Earlier this month, the Department of Fisheries and Oceans announced a 9,000-tonne cut from the inshore fishery for northern shrimp quotas, while only 1,000 was cut from the offshore trawler fleet.

Fishermen and fishery workers have been protesting the cuts since they were announced.

A crowd of about 50 upset fishery workers gathered outside the DFO offices in Grand Falls-Windsor Tuesday to protest the cuts.

Protesters said the federal government cuts will devastate not only their industry, but also their communities.

Sandy Crawford, a town councillor from Fogo Island, said maintaining livelihoods for people working in rural Newfoundland and Labrador is vital to local economies.

"When people come to visit the island they need certain services, and if we start losing small business, or business in general, when people do arrive on the island the services aren't going to be there," Crawford said.

"So for the long-term future of Fogo Island, this is key."

Rural industry vital for commerce

Grand Falls-Windsor Mayor Al Hawkins said smaller communities are, in turn, vital to larger centres like his town.

"Our economy is basically run by people that come in to us as a service hub, and you buy the cars and the trucks and all that — the big-ticket items — that really keep our economy moving," said Hawkins.

Lucy Collins

Lucy Collins says many of her family members have already moved to Alberta for work, and she doesn't want to be forced to do the same. (CBC)

"It's not the people necessarily in Grand Falls-Windsor, it's the people that come in from Fogo and Twillingate and Triton and all those places."

Some residents are concerned that the cuts are part of a trend that ends with people from this province moving west, to provinces like Alberta, where they can find work.
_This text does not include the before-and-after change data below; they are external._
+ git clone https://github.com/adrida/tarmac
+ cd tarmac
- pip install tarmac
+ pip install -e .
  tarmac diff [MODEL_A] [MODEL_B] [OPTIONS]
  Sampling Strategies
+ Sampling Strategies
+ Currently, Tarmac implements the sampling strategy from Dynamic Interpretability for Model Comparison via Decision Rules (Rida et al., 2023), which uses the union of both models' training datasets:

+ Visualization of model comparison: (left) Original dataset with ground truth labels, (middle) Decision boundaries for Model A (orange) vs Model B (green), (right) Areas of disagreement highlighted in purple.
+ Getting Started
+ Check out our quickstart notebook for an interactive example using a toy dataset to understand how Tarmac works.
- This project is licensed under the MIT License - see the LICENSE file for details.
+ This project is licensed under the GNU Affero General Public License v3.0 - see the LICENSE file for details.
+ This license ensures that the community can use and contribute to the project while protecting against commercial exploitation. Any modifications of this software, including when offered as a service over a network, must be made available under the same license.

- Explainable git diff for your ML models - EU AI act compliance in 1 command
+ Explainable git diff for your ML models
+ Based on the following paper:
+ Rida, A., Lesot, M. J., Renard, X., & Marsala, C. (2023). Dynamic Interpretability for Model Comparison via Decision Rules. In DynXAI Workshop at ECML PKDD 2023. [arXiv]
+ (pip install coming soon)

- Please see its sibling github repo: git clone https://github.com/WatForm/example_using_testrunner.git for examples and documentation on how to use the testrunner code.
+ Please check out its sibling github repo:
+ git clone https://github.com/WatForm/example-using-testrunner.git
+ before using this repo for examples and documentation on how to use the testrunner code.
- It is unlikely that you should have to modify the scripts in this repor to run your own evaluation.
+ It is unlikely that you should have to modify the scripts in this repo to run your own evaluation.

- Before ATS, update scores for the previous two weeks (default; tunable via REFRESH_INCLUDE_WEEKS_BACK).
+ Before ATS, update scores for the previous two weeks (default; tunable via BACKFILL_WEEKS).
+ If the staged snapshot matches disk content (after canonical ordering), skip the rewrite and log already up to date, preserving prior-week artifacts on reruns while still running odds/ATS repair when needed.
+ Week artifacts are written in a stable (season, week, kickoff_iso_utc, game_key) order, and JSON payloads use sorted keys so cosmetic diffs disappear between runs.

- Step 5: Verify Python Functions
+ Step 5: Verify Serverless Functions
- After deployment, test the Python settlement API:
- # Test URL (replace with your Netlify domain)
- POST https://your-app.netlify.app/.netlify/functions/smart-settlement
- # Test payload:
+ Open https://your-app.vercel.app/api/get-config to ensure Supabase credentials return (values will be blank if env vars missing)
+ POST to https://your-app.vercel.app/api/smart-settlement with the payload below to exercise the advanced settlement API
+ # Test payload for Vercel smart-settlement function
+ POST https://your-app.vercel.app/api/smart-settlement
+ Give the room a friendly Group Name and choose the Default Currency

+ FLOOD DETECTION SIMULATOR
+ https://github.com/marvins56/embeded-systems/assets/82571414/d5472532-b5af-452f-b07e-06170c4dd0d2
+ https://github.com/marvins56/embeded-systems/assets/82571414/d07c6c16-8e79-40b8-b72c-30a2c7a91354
Lucy Collins, who works in the Fogo Island Co-Op fish plant, said most of her family already lives in Alberta, and she doesn't want to be forced out of her home community, too.

"Without rural Newfoundland, there is no Newfoundland," Collins said.

"I got two children and six grandchildren, all in Alberta, because there's nothing here for 'em, and now they're gonna drive the few of us back up there, too."

The Fish, Food and Allied Workers Union is set to meet with Premier Tom Marshall on Thursday to discuss the cuts.